Kentaro Yoshifuji envisions a future platform in which people —to be blunt, those earning the lowest wages possible around the world— deliver minimum wage-type jobs anywhere on earth with the help of robots. You are likely to hear more from him within the year, mainly because the 2020 Tokyo Olympics are around the corner. Which means the Paralympics are as well, and for the occasions Yoshifuji is piloting its “robocafé.” Robotic waiters will be remotely operated by people not stricken with poverty but with ALS.
Controversial or not, the implications for Open EdTech and SDGs are clear and worth paying attention. Yes, manipulating a robot would be another entry-level job, and interface design will only make the job easier to grasp. But even then, a learning layer is needed. Since the work would take place entirely online, it only makes sense that the onboarding takes place online too.
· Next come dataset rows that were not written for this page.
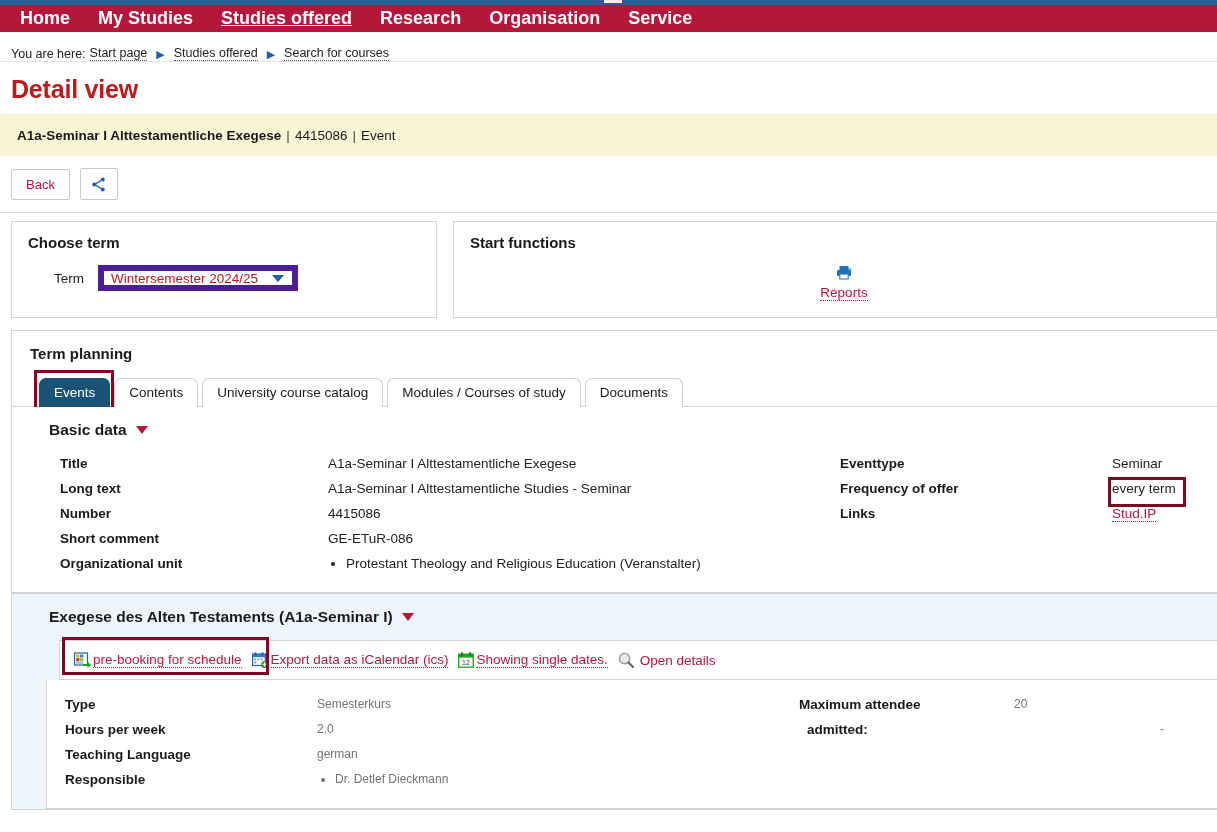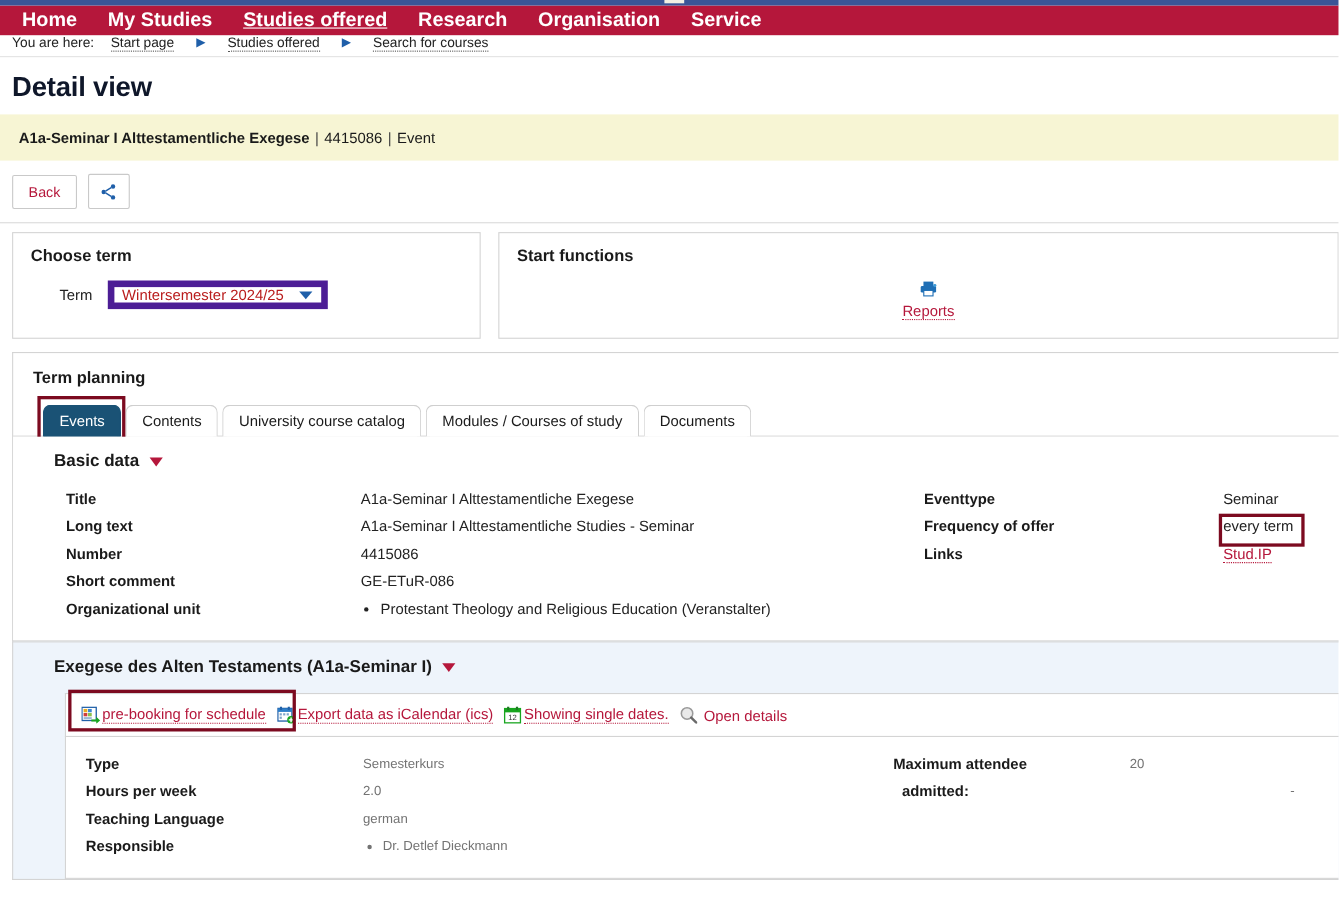--- a/index.html
+++ b/index.html
@@ -49,13 +49,13 @@
 
   
   .breadcrumb {
-    height: 20px;
-    display: flex;
-    align-items: flex-start;
+    height: 30px;
+    display: flex;
+    align-items: flex-end;
     font-size: 12.5px;
     color: #222;
     padding-left: 11px;
-    gap: 11px;
+    gap: 0;
     border-bottom: 1px solid #e3e3e3;
   }
   .breadcrumb .bc-prefix { margin-right: 4px; }

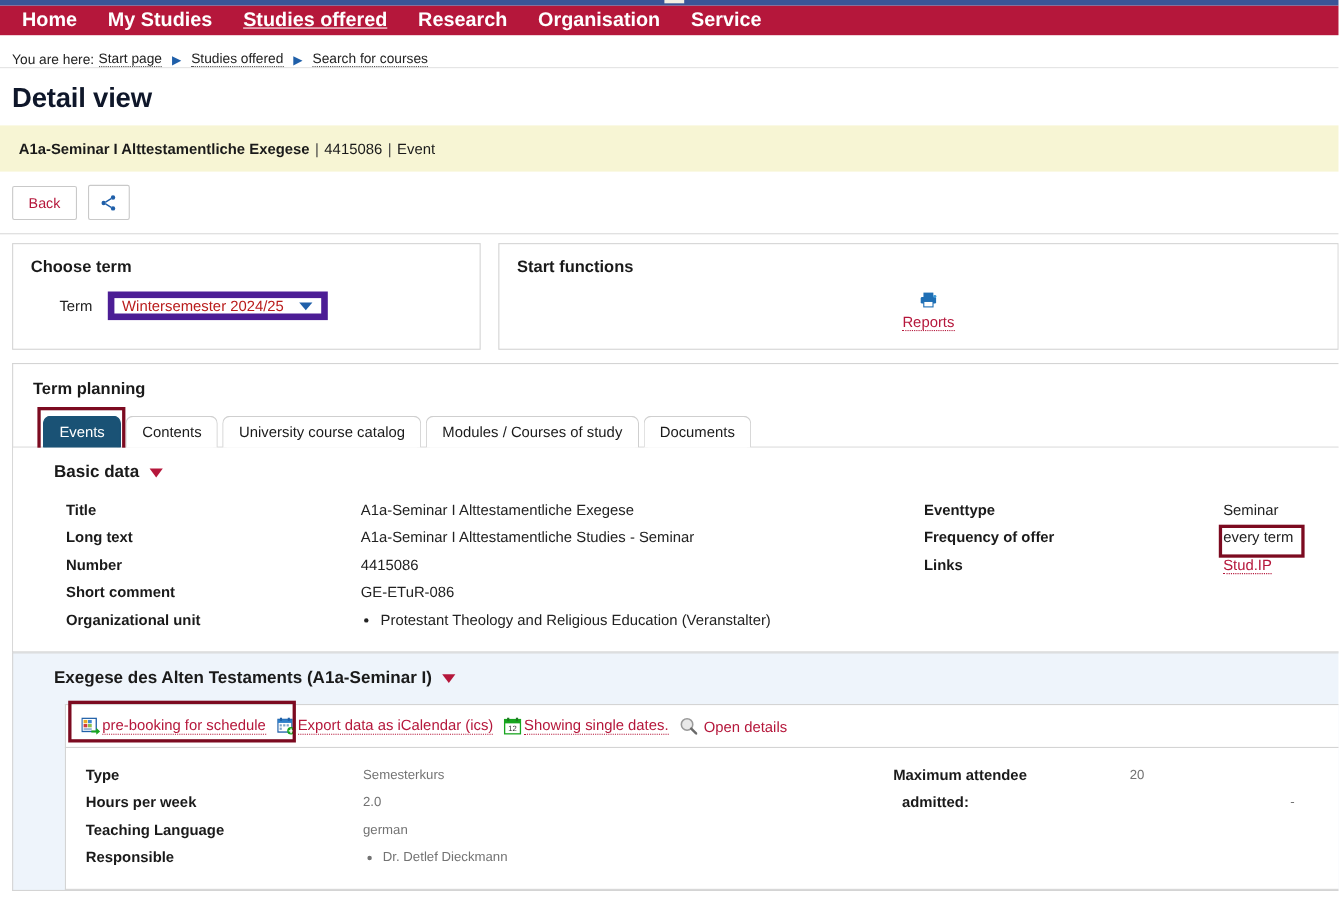--- a/index.html
+++ b/index.html
@@ -75,7 +75,7 @@
   .page-title {
     font-size: 25px;
     font-weight: bold;
-    color: #0f172a;
+    color: #b91c1c;
     padding: 13px 0 10px 11px;
     letter-spacing: -0.2px;
   }

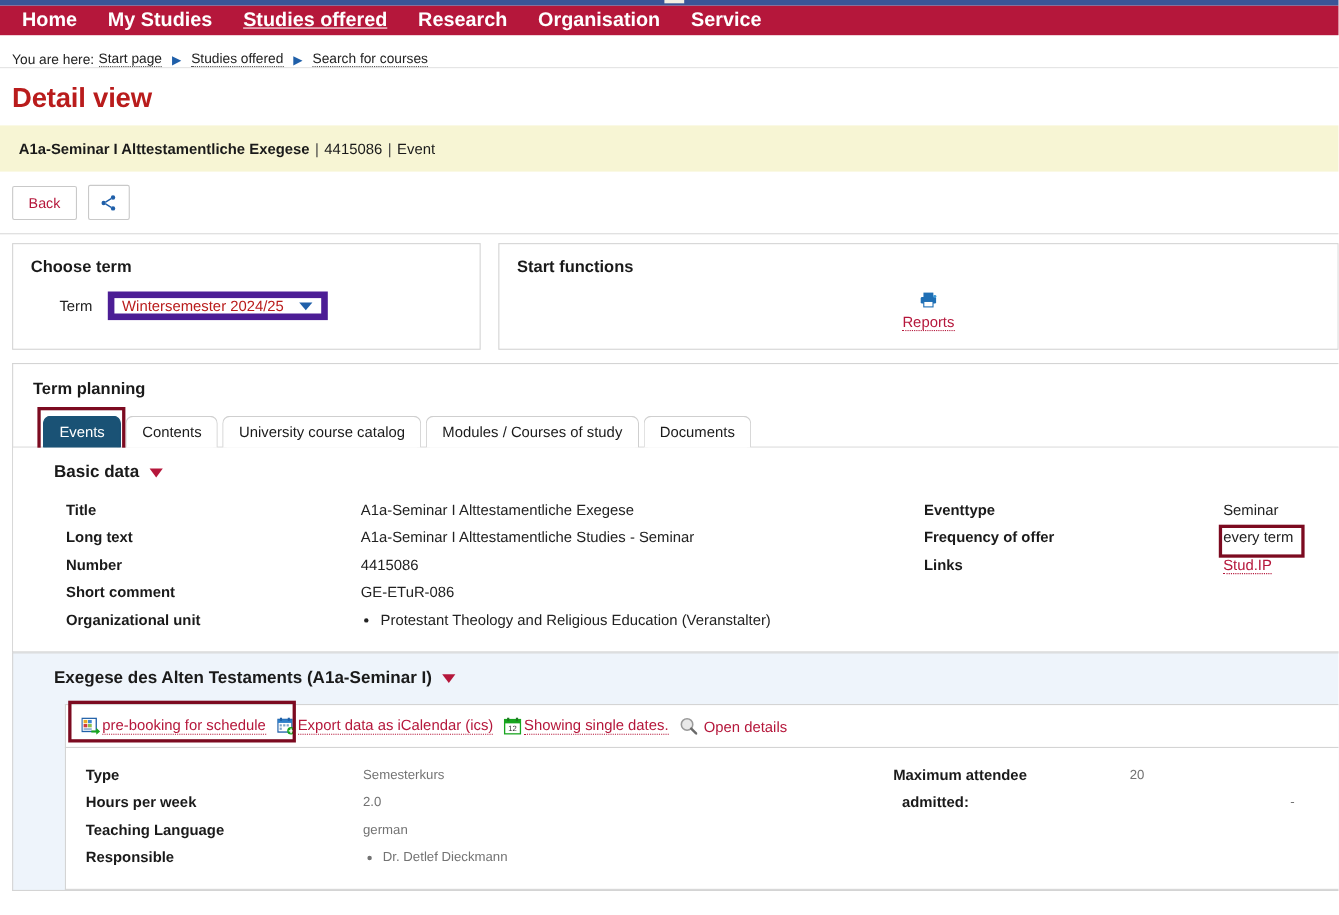--- a/index.html
+++ b/index.html
@@ -344,7 +344,7 @@
     border: 1px solid #d4d4d4;
     border-right: none;
     border-top: none;
-    margin-left: 47px;
+    margin-left: 34px;
     padding: 12px 0 16px 0;
   }
   .dt-grid {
It is a clear opportunity for a learning provider to partner up with the companies who would either hire the “teleoperators” or let them offer their services a la crowdsharing business model.
Establishing teleoperation markets and industries would have measurable economic benefits on the local level. Workers would no longer need to relocate to another country, which should lead to higher spending in their own regions. (Share of spending budgets going to imported goods notwithstanding.) If the companies evolve as they have in previous cases of offshoring, specialization and middle management roles would evolve, leading to seniority and knowledge accumulation. Eventually, if governments or large enough actors include teleoperation into their human and economic development initiatives, it would lead to investments in infrastructure that would surely reduce global connectivity gaps. Depending on the type of teleoperation, issues such as latency could be critical enough to justify public investment in 5G technology. The hardware required to operate robots remotely is another issue worth looking into. It has been argued that utility VR devices would be ideal for these types of tasks, for which there are already examples involving industrial training.
Working from home is not without its drawbacks, but other benefits could be gained. Telecommuting is already a weapon in governments, especially cities, looking to tackle pollution, carbon emissions and commute times.
In general, the idea isn’t perfect, and issues such as intellectual property and knowledge accumulation by industrialized countries still deserve debate. Let’s just make sure teleoperation isn’t disregarded just because it doesn’t tackle systemic issues for which the idea isn’t primarily responsible.